- WHAT THIS TASK INVOLVES -
Collect all lines below with the string "Elasten".
::::::
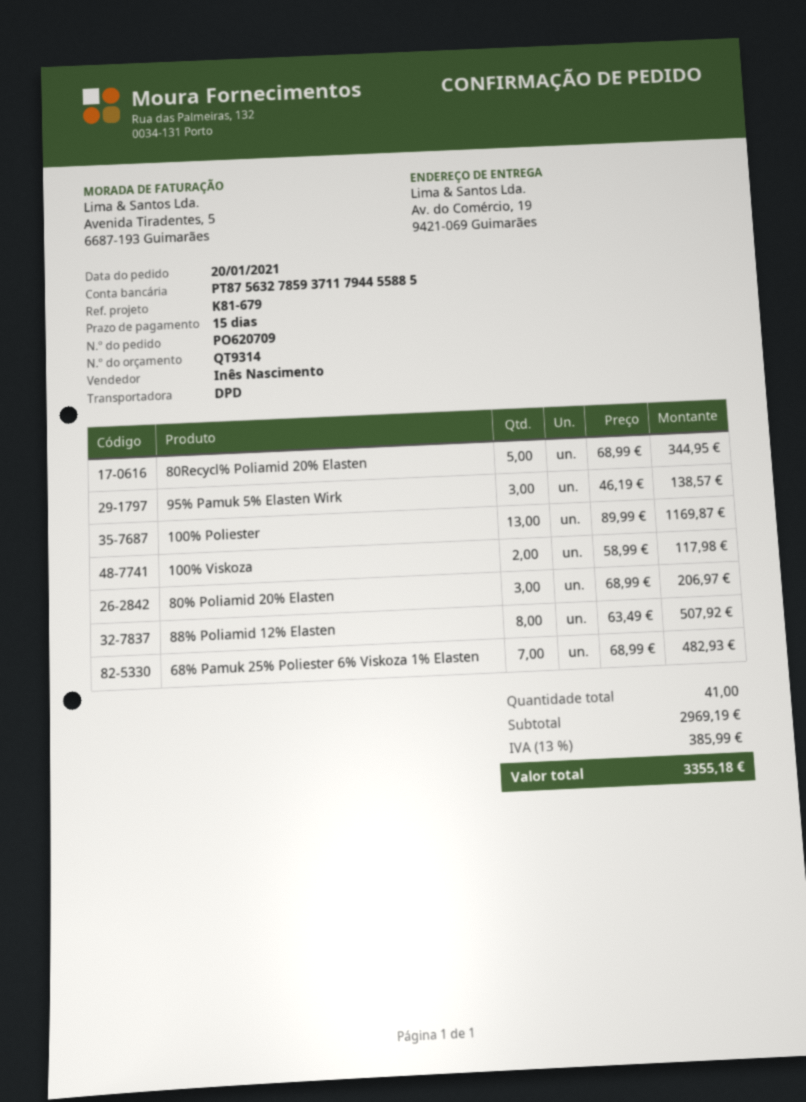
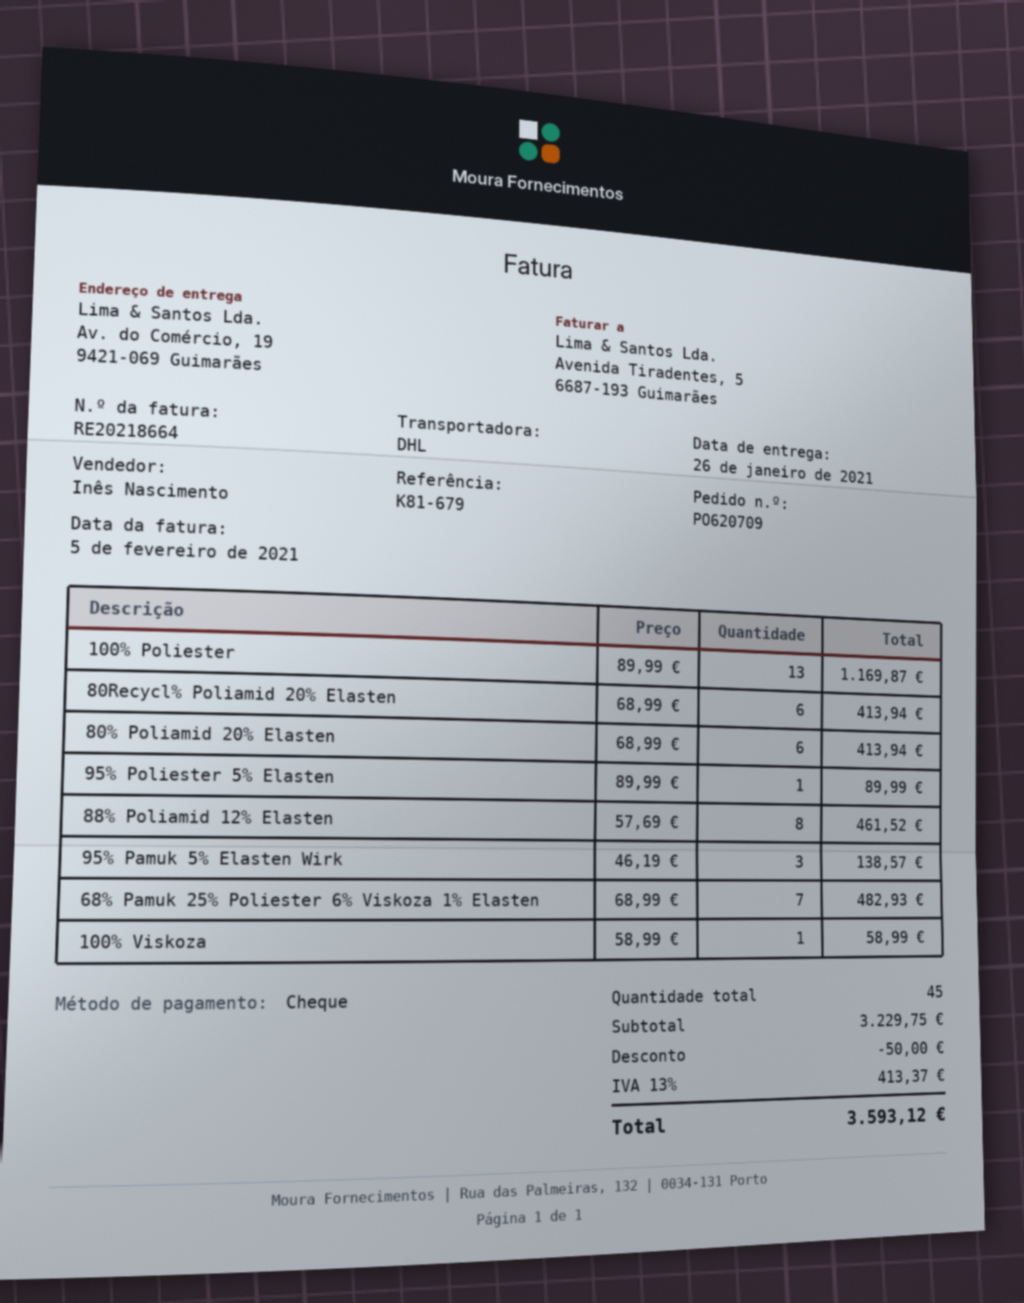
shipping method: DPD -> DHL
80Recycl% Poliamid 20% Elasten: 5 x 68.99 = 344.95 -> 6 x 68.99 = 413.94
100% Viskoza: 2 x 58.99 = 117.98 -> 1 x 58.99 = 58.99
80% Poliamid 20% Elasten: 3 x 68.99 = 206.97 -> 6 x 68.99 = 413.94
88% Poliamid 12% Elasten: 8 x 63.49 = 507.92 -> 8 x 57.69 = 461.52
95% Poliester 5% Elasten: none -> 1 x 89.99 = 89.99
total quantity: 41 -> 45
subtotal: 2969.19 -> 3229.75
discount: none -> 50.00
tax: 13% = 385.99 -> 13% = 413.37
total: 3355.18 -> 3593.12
::::::
- COMPLETED EXERCISE -
80Recycl% Poliamid 20% Elasten: 5 x 68.99 = 344.95 -> 6 x 68.99 = 413.94
80% Poliamid 20% Elasten: 3 x 68.99 = 206.97 -> 6 x 68.99 = 413.94
88% Poliamid 12% Elasten: 8 x 63.49 = 507.92 -> 8 x 57.69 = 461.52
95% Poliester 5% Elasten: none -> 1 x 89.99 = 89.99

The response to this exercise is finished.